Your instructions →
In full and without alteration, output each record given here.

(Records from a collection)
· · · ·
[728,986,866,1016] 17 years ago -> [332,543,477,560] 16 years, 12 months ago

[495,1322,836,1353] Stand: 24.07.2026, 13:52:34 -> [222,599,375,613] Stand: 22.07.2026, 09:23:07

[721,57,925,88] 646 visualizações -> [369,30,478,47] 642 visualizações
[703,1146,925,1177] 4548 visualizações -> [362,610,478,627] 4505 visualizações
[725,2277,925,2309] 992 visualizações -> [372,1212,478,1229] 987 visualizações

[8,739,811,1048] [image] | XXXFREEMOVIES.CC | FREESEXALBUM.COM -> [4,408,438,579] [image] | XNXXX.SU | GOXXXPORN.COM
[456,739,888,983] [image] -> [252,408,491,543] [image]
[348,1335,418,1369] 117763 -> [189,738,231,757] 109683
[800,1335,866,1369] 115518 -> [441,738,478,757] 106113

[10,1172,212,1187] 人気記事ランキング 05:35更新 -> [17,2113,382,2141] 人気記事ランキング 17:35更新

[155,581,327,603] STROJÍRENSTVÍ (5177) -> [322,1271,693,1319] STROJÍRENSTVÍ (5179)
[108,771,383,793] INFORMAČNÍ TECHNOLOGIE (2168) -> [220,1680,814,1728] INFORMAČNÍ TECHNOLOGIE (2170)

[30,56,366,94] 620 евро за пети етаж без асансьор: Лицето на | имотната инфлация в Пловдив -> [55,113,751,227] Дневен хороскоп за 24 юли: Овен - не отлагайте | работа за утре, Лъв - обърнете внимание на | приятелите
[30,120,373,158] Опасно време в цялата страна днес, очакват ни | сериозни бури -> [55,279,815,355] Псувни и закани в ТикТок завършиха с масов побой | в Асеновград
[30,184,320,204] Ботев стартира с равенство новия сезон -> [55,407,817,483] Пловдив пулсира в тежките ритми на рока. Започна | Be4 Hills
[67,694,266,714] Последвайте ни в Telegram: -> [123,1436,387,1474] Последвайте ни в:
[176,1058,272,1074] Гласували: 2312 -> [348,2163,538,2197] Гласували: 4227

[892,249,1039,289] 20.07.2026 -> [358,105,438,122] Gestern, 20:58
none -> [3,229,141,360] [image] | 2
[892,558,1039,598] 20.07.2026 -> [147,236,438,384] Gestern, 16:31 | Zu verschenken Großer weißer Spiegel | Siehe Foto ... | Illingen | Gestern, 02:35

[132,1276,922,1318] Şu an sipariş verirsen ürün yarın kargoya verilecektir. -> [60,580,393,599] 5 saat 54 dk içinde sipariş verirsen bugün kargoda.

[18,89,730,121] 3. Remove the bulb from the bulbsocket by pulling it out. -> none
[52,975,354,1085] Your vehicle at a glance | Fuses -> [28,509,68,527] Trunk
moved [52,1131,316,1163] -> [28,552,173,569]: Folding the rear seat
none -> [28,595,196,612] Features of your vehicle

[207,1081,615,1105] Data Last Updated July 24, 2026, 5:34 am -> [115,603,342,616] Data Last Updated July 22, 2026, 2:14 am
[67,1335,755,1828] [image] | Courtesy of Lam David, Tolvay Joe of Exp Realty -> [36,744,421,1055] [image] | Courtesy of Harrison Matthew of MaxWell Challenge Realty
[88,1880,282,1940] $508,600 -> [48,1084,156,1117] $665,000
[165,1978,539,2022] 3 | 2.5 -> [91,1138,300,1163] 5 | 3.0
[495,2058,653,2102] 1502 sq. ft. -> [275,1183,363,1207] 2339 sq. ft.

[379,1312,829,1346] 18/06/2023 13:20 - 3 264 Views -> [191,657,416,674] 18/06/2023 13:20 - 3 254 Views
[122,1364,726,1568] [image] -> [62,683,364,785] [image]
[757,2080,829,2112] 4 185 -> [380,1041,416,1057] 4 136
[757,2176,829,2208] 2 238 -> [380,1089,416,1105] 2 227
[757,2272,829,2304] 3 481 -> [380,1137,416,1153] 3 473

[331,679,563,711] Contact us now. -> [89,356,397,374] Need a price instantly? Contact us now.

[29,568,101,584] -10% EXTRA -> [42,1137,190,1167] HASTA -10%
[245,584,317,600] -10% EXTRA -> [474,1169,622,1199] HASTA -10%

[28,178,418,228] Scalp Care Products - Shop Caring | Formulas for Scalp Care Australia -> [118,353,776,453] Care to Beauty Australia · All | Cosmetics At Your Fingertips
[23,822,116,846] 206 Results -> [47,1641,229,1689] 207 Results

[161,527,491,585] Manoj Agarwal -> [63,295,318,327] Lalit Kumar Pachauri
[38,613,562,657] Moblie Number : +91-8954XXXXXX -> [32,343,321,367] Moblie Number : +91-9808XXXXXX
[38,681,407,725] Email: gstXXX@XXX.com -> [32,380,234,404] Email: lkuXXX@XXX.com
· · · ·
Response →
[728,986,866,1016] 17 years ago -> [332,543,477,560] 16 years, 12 months ago

[495,1322,836,1353] Stand: 24.07.2026, 13:52:34 -> [222,599,375,613] Stand: 22.07.2026, 09:23:07

[721,57,925,88] 646 visualizações -> [369,30,478,47] 642 visualizações
[703,1146,925,1177] 4548 visualizações -> [362,610,478,627] 4505 visualizações
[725,2277,925,2309] 992 visualizações -> [372,1212,478,1229] 987 visualizações

[8,739,811,1048] [image] | XXXFREEMOVIES.CC | FREESEXALBUM.COM -> [4,408,438,579] [image] | XNXXX.SU | GOXXXPORN.COM
[456,739,888,983] [image] -> [252,408,491,543] [image]
[348,1335,418,1369] 117763 -> [189,738,231,757] 109683
[800,1335,866,1369] 115518 -> [441,738,478,757] 106113

[10,1172,212,1187] 人気記事ランキング 05:35更新 -> [17,2113,382,2141] 人気記事ランキング 17:35更新

[155,581,327,603] STROJÍRENSTVÍ (5177) -> [322,1271,693,1319] STROJÍRENSTVÍ (5179)
[108,771,383,793] INFORMAČNÍ TECHNOLOGIE (2168) -> [220,1680,814,1728] INFORMAČNÍ TECHNOLOGIE (2170)

[30,56,366,94] 620 евро за пети етаж без асансьор: Лицето на | имотната инфлация в Пловдив -> [55,113,751,227] Дневен хороскоп за 24 юли: Овен - не отлагайте | работа за утре, Лъв - обърнете внимание на | приятелите
[30,120,373,158] Опасно време в цялата страна днес, очакват ни | сериозни бури -> [55,279,815,355] Псувни и закани в ТикТок завършиха с масов побой | в Асеновград
[30,184,320,204] Ботев стартира с равенство новия сезон -> [55,407,817,483] Пловдив пулсира в тежките ритми на рока. Започна | Be4 Hills
[67,694,266,714] Последвайте ни в Telegram: -> [123,1436,387,1474] Последвайте ни в:
[176,1058,272,1074] Гласували: 2312 -> [348,2163,538,2197] Гласували: 4227

[892,249,1039,289] 20.07.2026 -> [358,105,438,122] Gestern, 20:58
none -> [3,229,141,360] [image] | 2
[892,558,1039,598] 20.07.2026 -> [147,236,438,384] Gestern, 16:31 | Zu verschenken Großer weißer Spiegel | Siehe Foto ... | Illingen | Gestern, 02:35

[132,1276,922,1318] Şu an sipariş verirsen ürün yarın kargoya verilecektir. -> [60,580,393,599] 5 saat 54 dk içinde sipariş verirsen bugün kargoda.

[18,89,730,121] 3. Remove the bulb from the bulbsocket by pulling it out. -> none
[52,975,354,1085] Your vehicle at a glance | Fuses -> [28,509,68,527] Trunk
moved [52,1131,316,1163] -> [28,552,173,569]: Folding the rear seat
none -> [28,595,196,612] Features of your vehicle

[207,1081,615,1105] Data Last Updated July 24, 2026, 5:34 am -> [115,603,342,616] Data Last Updated July 22, 2026, 2:14 am
[67,1335,755,1828] [image] | Courtesy of Lam David, Tolvay Joe of Exp Realty -> [36,744,421,1055] [image] | Courtesy of Harrison Matthew of MaxWell Challenge Realty
[88,1880,282,1940] $508,600 -> [48,1084,156,1117] $665,000
[165,1978,539,2022] 3 | 2.5 -> [91,1138,300,1163] 5 | 3.0
[495,2058,653,2102] 1502 sq. ft. -> [275,1183,363,1207] 2339 sq. ft.

[379,1312,829,1346] 18/06/2023 13:20 - 3 264 Views -> [191,657,416,674] 18/06/2023 13:20 - 3 254 Views
[122,1364,726,1568] [image] -> [62,683,364,785] [image]
[757,2080,829,2112] 4 185 -> [380,1041,416,1057] 4 136
[757,2176,829,2208] 2 238 -> [380,1089,416,1105] 2 227
[757,2272,829,2304] 3 481 -> [380,1137,416,1153] 3 473

[331,679,563,711] Contact us now. -> [89,356,397,374] Need a price instantly? Contact us now.

[29,568,101,584] -10% EXTRA -> [42,1137,190,1167] HASTA -10%
[245,584,317,600] -10% EXTRA -> [474,1169,622,1199] HASTA -10%

[28,178,418,228] Scalp Care Products - Shop Caring | Formulas for Scalp Care Australia -> [118,353,776,453] Care to Beauty Australia · All | Cosmetics At Your Fingertips
[23,822,116,846] 206 Results -> [47,1641,229,1689] 207 Results

[161,527,491,585] Manoj Agarwal -> [63,295,318,327] Lalit Kumar Pachauri
[38,613,562,657] Moblie Number : +91-8954XXXXXX -> [32,343,321,367] Moblie Number : +91-9808XXXXXX
[38,681,407,725] Email: gstXXX@XXX.com -> [32,380,234,404] Email: lkuXXX@XXX.com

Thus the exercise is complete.